(DATA FOR REVIEW begins)
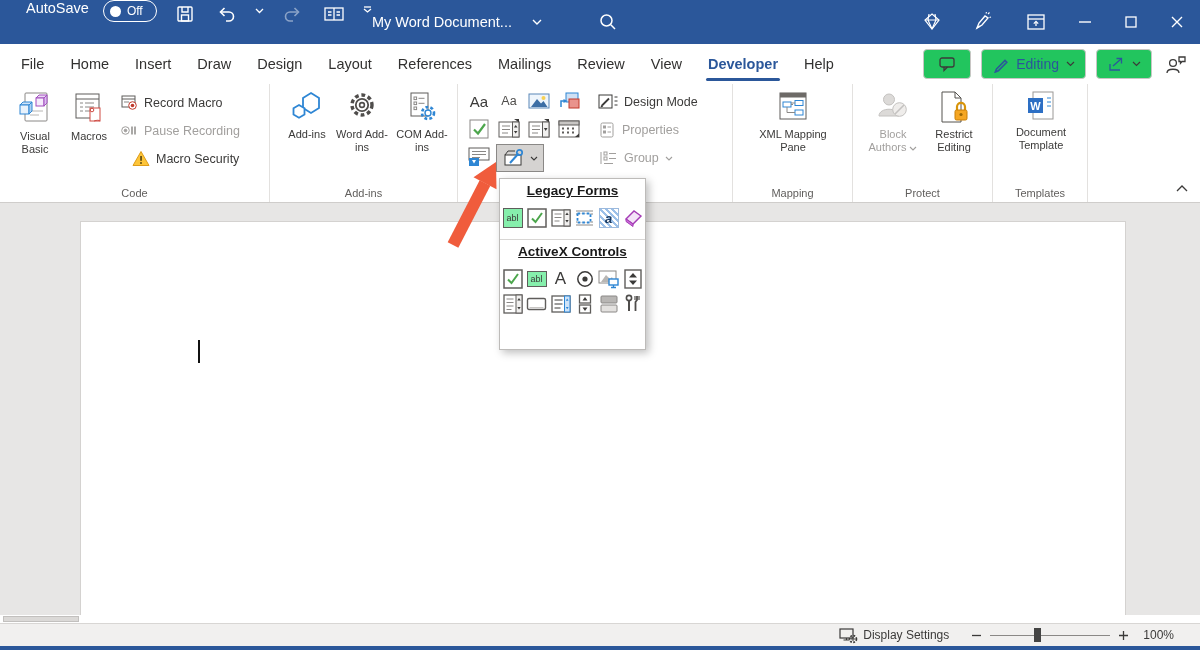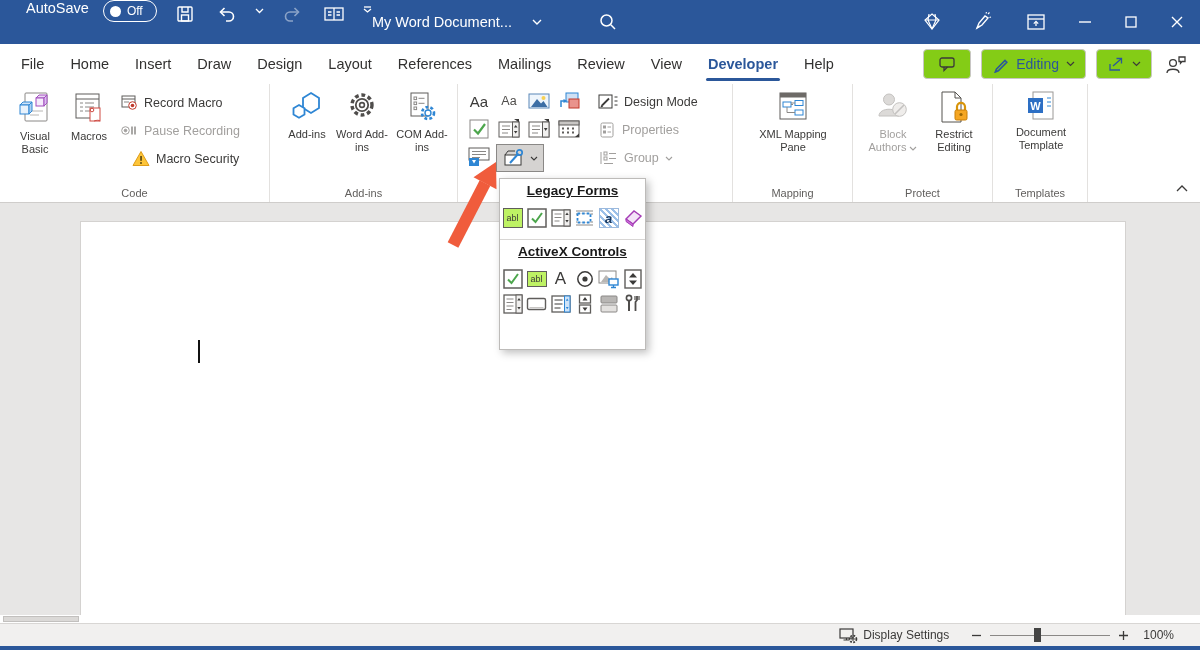--- a/index.html
+++ b/index.html
@@ -27,21 +27,21 @@
   
   .tabrow { position:absolute; top:44px; left:0; width:1200px; height:40px; background:#fff;
     display:flex; align-items:center; }
   .tabs { display:flex; height:100%; padding-left:8px; }
   .tab { padding:0 13px; font-size:14.5px; color:#323130; display:flex; align-items:center; position:relative; }
   .tab.active { color:#2b579a; font-weight:700; }
   .tab.active::after { content:""; position:absolute; left:11px; right:11px; bottom:3px; height:3px;
     background:#2b579a; border-radius:2px; }
   .tr-right { position:absolute; right:10px; top:5px; display:flex; align-items:center; gap:10px; }
   .pillbtn { border:1px solid #c8c6c4; border-radius:4px; height:30px; display:flex;
-    align-items:center; padding:0 10px; gap:7px; background:#84cc16; }
+    align-items:center; padding:0 10px; gap:7px; background:#22c55e; }
   .editing-lbl { color:#2b579a; font-size:14px; }
 
   
   .ribbon { position:absolute; top:84px; left:0; width:1200px; height:119px; background:#fff;
     border-bottom:1px solid #cfcdcb; }
   .rgroup { position:absolute; top:0; height:118px; border-right:1px solid #e3e1df; }
   .glabel { position:absolute; bottom:3px; left:0; right:0; text-align:center; font-size:11px; color:#605e5c; }
   .bigbtn { position:absolute; top:3px; height:90px; display:flex; flex-direction:column; align-items:center; }
   .bigbtn svg { margin-top:3px; flex:none; }
   .blabel { font-size:11px; line-height:13px; color:#3b3a39; text-align:center; margin-top:4px; }
@@ -76,21 +76,21 @@
   .zoomval { margin-right:26px; }
   .bluebar { position:absolute; top:646px; left:0; width:1200px; height:4px; background:#2b579a; }
 
   
   .dropdown { position:absolute; left:499px; top:178px; width:147px; height:172px; background:#fff;
     border:1px solid #bdbbb9; box-shadow:3px 3px 8px rgba(0,0,0,.25); z-index:10; }
   .dd-header { text-align:center; font-size:13.5px; font-weight:700; color:#1a1a1a; margin-top:4px;text-decoration:underline; }
   .dd-row { display:flex; justify-content:center; gap:2px; margin-top:9px; }
   .dd-cell { width:22px; height:22px; display:flex; align-items:center; justify-content:center; }
   .dd-div { border-top:1px solid #d8d6d4; margin-top:10px; }
-  .bx { width:20px; height:20px; border:1.5px solid #5f5d5b; background:#bef264; display:flex;
+  .bx { width:20px; height:20px; border:1.5px solid #5f5d5b; background:#86efac; display:flex;
     align-items:center; justify-content:center; font-size:9px; color:#3b3a39; }
   .hatch { width:20px; height:20px; border:1px solid #9bb9dd;
     background:repeating-linear-gradient(45deg,#fff 0 2.5px,#9cc0e8 2.5px 4.5px);
     display:flex; align-items:center; justify-content:center;
     font-style:italic; font-weight:700; font-size:13px; color:#17375e; }
   .lblA { font-size:17px; color:#3b3a39; }
 
   
   .arrow { position:absolute; left:428px; top:150px; z-index:20; }
 </style>

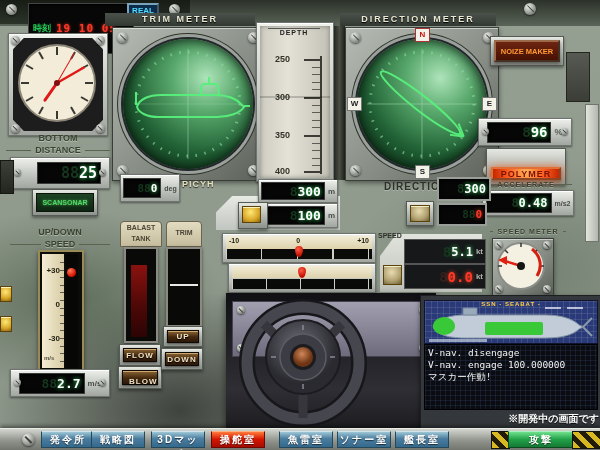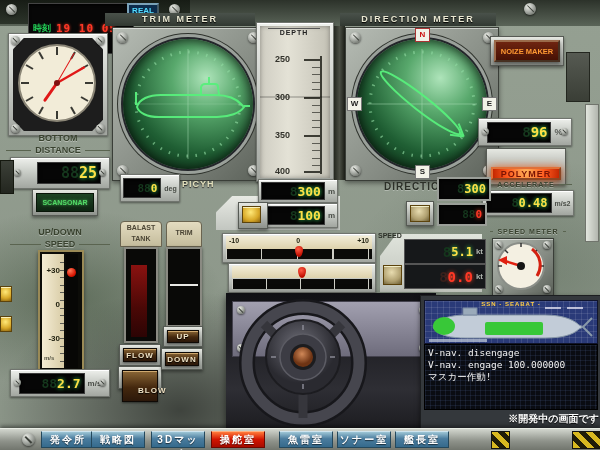--- a/index.html
+++ b/index.html
@@ -12,21 +12,21 @@
       radial-gradient(ellipse 300px 200px at 300px 60px, rgba(255,255,255,.10), transparent 70%),
       linear-gradient(#95a092,#8a9487);}
   .abs{position:absolute;}
   
   .metal{background:linear-gradient(#eef0ec,#c2c6c0 55%,#a2a6a0);border:1px solid #70746e;box-shadow:0 1px 2px rgba(0,0,0,.45), inset 0 1px 0 #fff;}
   .meterbox{background:linear-gradient(135deg,#b6bcb4,#848a82 60%,#5c625a);border:1px solid #3a3e38;box-shadow:inset 0 1px 0 rgba(255,255,255,.5),0 2px 5px rgba(0,0,0,.45);}
   .screw{position:absolute;border-radius:50%;background:radial-gradient(circle at 35% 30%, #eceee8, #9a9e98 55%, #52564f);box-shadow:0 1px 2px rgba(0,0,0,.55);}
   .screw::after{content:"";position:absolute;left:14%;top:44%;width:72%;height:12%;background:#3c403a;transform:rotate(45deg);}
   
   .ledwin{background:#060606;border:1px solid #3a3a3a;box-shadow:inset 0 1px 4px #000;display:flex;align-items:center;justify-content:flex-end;font-family:"DejaVu Sans Mono",monospace;font-weight:bold;padding:0 3px;}
-  .g-lit{color:#fde047;text-shadow:0 0 4px rgba(60,255,110,.9);}
+  .g-lit{color:#ffffff;text-shadow:0 0 4px rgba(60,255,110,.9);}
   .r-lit{color:#ff3826;text-shadow:0 0 4px rgba(255,70,40,.9);}
   .g-ghost{color:#15371d;}
   .r-ghost{color:#38201c;}
   .unit{color:#aeb4ae;font-family:"Liberation Sans",sans-serif;font-weight:bold;text-shadow:none;margin-left:3px;}
   
   .hdr{background:linear-gradient(#49514a,#333a33);color:#e9e8d2;font-size:9px;font-weight:bold;letter-spacing:2px;text-align:center;line-height:13px;text-shadow:0 1px 1px #000;}
   .etch{color:#39422f;font-weight:bold;text-shadow:0 1px 0 rgba(255,255,255,.35);}
   .bracket{display:flex;align-items:center;gap:4px;}
   .bracket::before,.bracket::after{content:"";flex:1;height:1px;background:#5a6450;}
   
@@ -273,21 +273,21 @@
     <div>BALAST</div>
       <div>TANK</div>
   </div>
   <div class="abs" style="left:124px;top:247px;width:30px;height:92px;background:#090907;border:2px solid #8a8a82;box-shadow:0 1px 3px rgba(0,0,0,.5);">
     <div class="abs" style="left:5px;top:16px;width:16px;bottom:4px;background:linear-gradient(#8a1210,#4a0806 60%,#2c0404);"></div>
   </div>
   <div class="abs bezel" style="left:119px;top:344px;width:40px;height:20px;">
     <button class="btn-bronze abs" style="left:3px;top:3px;right:3px;bottom:3px;cursor:pointer;padding:0;">FLOW</button>
   </div>
   <div class="abs bezel" style="left:118px;top:366px;width:42px;height:21px;">
-    <button class="btn-bronze abs" style="left:3px;top:3px;right:3px;bottom:3px;cursor:pointer;padding:15px;">BLOW</button>
+    <button class="btn-bronze abs" style="left:3px;top:3px;right:3px;bottom:3px;cursor:pointer;padding:6px;">BLOW</button>
   </div>
 
   <div class="abs" style="left:166px;top:221px;width:34px;height:24px;background:linear-gradient(#e4dcc0,#c4bc9c);border:1px solid #6a6450;border-radius:4px 4px 0 0;text-align:center;font-size:7px;font-weight:bold;color:#4a4434;line-height:22px;">TRIM</div>
   <div class="abs" style="left:166px;top:247px;width:32px;height:76px;background:#090907;border:2px solid #8a8a82;box-shadow:0 1px 3px rgba(0,0,0,.5);">
     <div class="abs" style="left:2px;right:2px;top:46%;height:2px;background:#e8e8e4;"></div>
   </div>
   <div class="abs bezel" style="left:163px;top:326px;width:38px;height:19px;">
     <button class="btn-bronze abs" style="left:3px;top:3px;right:3px;bottom:3px;cursor:pointer;padding:0;">UP</button>
   </div>
   <div class="abs bezel" style="left:161px;top:348px;width:40px;height:20px;">
@@ -428,15 +428,16 @@
     <div class="screw" style="left:22px;top:4px;width:13px;height:13px;"></div>
   </div>
   <div class="tab" style="left:41px;font-family:Liberation Serif, serif;">発令所</div>
   <div class="tab" style="left:91px;">戦略図</div>
   <div class="tab" style="left:151px;">3Dマップ</div>
   <div class="tab active" style="left:211px;">操舵室</div>
   <div class="tab" style="left:279px;">魚雷室</div>
   <div class="tab" style="left:337px;">ソナー室</div>
   <div class="tab" style="left:395px;">艦長室</div>
   <div class="hazard" style="left:491px;width:17px;"></div>
+  <div class="tab" style="left:508px;width:64px;background:linear-gradient(#6ee08a,#22a048 50%,#147a34);border-color:#0c4a20;border-top-color:#a8f0be;">攻撃</div>
   <div class="hazard" style="left:572px;width:28px;"></div>
 
 </div>
 
 </body></html>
(DATA FOR REVIEW ends)
▶ INSTRUCTIONS FOR THE TASK
A count is wanted, and nothing else: the lines of this listing that include the word "margin".

▶ REPLY
7